**What you need to do:**
Among the entries below, find each line holding "none" and return it.

╭─ Listed entries

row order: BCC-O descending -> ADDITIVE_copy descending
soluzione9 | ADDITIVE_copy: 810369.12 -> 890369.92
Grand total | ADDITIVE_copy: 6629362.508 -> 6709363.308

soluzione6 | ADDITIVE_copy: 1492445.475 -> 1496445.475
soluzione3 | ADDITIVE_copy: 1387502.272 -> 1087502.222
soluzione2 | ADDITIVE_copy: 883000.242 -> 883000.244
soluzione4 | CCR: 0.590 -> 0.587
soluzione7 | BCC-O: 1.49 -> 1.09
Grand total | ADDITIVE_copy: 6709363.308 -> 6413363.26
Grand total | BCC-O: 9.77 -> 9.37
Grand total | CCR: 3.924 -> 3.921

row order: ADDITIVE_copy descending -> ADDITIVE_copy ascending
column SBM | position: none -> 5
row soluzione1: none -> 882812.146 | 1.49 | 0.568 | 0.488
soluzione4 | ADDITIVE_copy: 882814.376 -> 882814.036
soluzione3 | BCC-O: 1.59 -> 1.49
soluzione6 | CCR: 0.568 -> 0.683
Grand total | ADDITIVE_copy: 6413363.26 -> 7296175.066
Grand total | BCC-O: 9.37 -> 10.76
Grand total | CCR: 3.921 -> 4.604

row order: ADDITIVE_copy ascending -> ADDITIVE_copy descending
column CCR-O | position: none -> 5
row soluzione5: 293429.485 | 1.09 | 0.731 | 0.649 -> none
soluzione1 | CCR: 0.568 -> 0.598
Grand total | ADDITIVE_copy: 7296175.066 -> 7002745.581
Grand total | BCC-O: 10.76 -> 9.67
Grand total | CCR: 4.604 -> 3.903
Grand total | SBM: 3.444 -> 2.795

╰─

**Response area:**
column SBM | position: none -> 5
row soluzione1: none -> 882812.146 | 1.49 | 0.568 | 0.488
column CCR-O | position: none -> 5
row soluzione5: 293429.485 | 1.09 | 0.731 | 0.649 -> none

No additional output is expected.